We were again visiting the folks and since it was Sunday, and to make Mom happy we went to church.  I was standing out in the narthex talking to some old friends I hadn’t seen since we left Ohio years before.   When the organ began to play a prelude we all began to move slowly toward the sanctuary.   A young girl, perhaps eight or nine years old, was walking just ahead of me, and when she looked back to make sure her mother was following, I looked down at her and suddenly felt compassion for her.  She had lost her grandmother.


“I’m sorry about your grandmother passing away.”  The child stared up at me as if she had no idea what I was talking about.  I felt a tug on my arm. 


Mrs.

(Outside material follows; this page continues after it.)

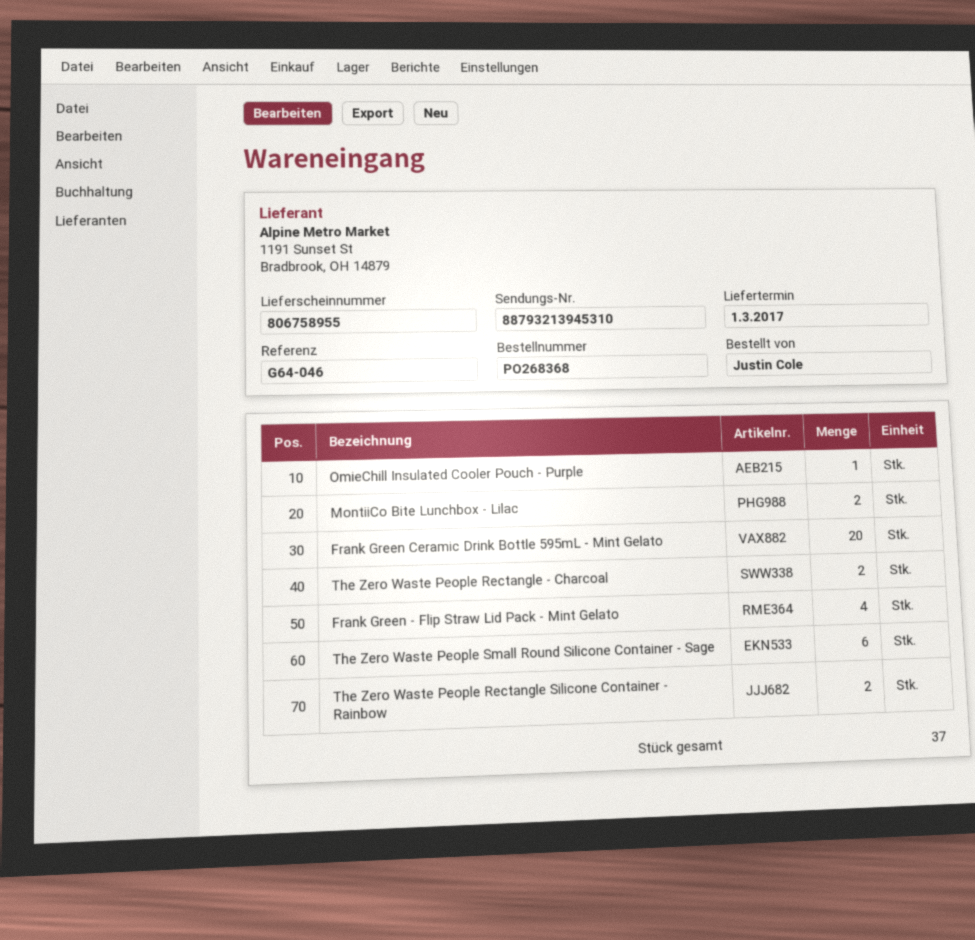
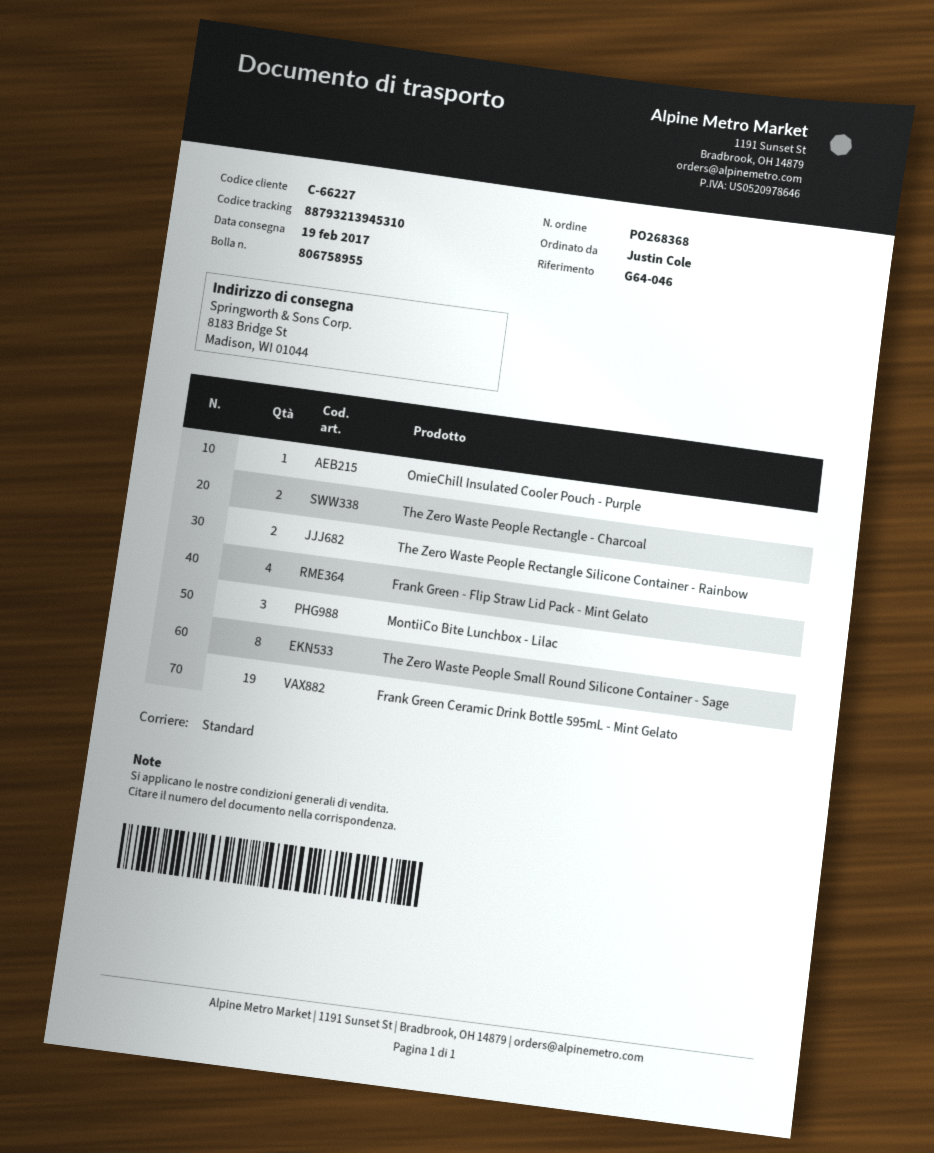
delivery date: 2017-03-01 -> 2017-02-19
MontiiCo Bite Lunchbox - Lilac: 2 -> 3
Frank Green Ceramic Drink Bottle 595mL - Mint Gelato: 20 -> 19
The Zero Waste People Small Round Silicone Container - Sage: 6 -> 8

Fisher overheard me and pulled me aside.  It was her mother, the child’s great-grandmother who had died yesterday; they just hadn’t told the child yet.   At this point you need to know something about spirits of the dead.  They are not bound by space – or distance.  Great-grandmother lived in and died in Florida.  Still no one asked me how I knew she was dead.   And, still, there was no doubt as to how I knew – great-grandmother was there, with me, in her new spirit condition.  Like Evan, perhaps she wanted to be near the people she loved.  That made sense to me.  Why did Evan and this stranger come to me?  I had no idea why, but it’s important that you know it never happened again.  


Albert Einstein said, “There are only two ways to live your life.  One is as a though nothing is a miracle.  The other is as if everything is.”   It eventually came to me why I had been so privileged to be in the presence of boundless love - if only for a brief time.  It was God who had been sharing some wonderful news with me, but since I had squandered the gift He must have decided not to waste any more spirit visits on me.  Those visits weren’t important enough to share with anyone and so He stopped sharing with me.  He had given me some very special news and I didn’t do a thing with it, like a Christmas present – one of those dreadful sweaters which I would never wear and so it stayed in the box, hidden in the back of the closet.  I kept the experiences to myself for a long time. 

It had come to me slowly that God used someone else’s departed loved ones to let me know that there was truly a place beyond this life, and that they were now with Him.  Great-grandmother and Evan were both church members and probably expected to be with God at their passing, just as Jesus had promised.  


You might think that events like these two visitations would be uncontainable, that the notion they inspire - that there is a Creator God who still communicates with us - would be irrepressible.  You might think that these stories would naturally burst out of me every time I encountered someone who never saw or heard evidence of God, nor believed the fantastic stories in the Bible.  But the truth is that these visits were so fleeting, and no one ever questioned how I knew things that I had no way of knowing so there was no corroboration of my experiences.   No one joined me in the immediate wonder of it all.  And, of course, the words to describe these visits always seemed inadequate. 


Nearly twenty years later since I finally knew what I needed to do, what I was supposed to do years before.  I was a little nervous at the thought of calling their families but thanks to the internet, I found one of Evan’s sons and then, through our old church, found Mrs. Fisher, who was now living in an assisted living facility.   


I started each conversation with, “I have something wonderful to tell you.”  They both made it easy for me.  Neither John McMartin nor Evelyn Fisher were at all surprised.  John even shared that he always felt his father was near by.   I apologized for waiting so long to share the wonderful news and Mrs. Fisher just said, “Thank you for calling.”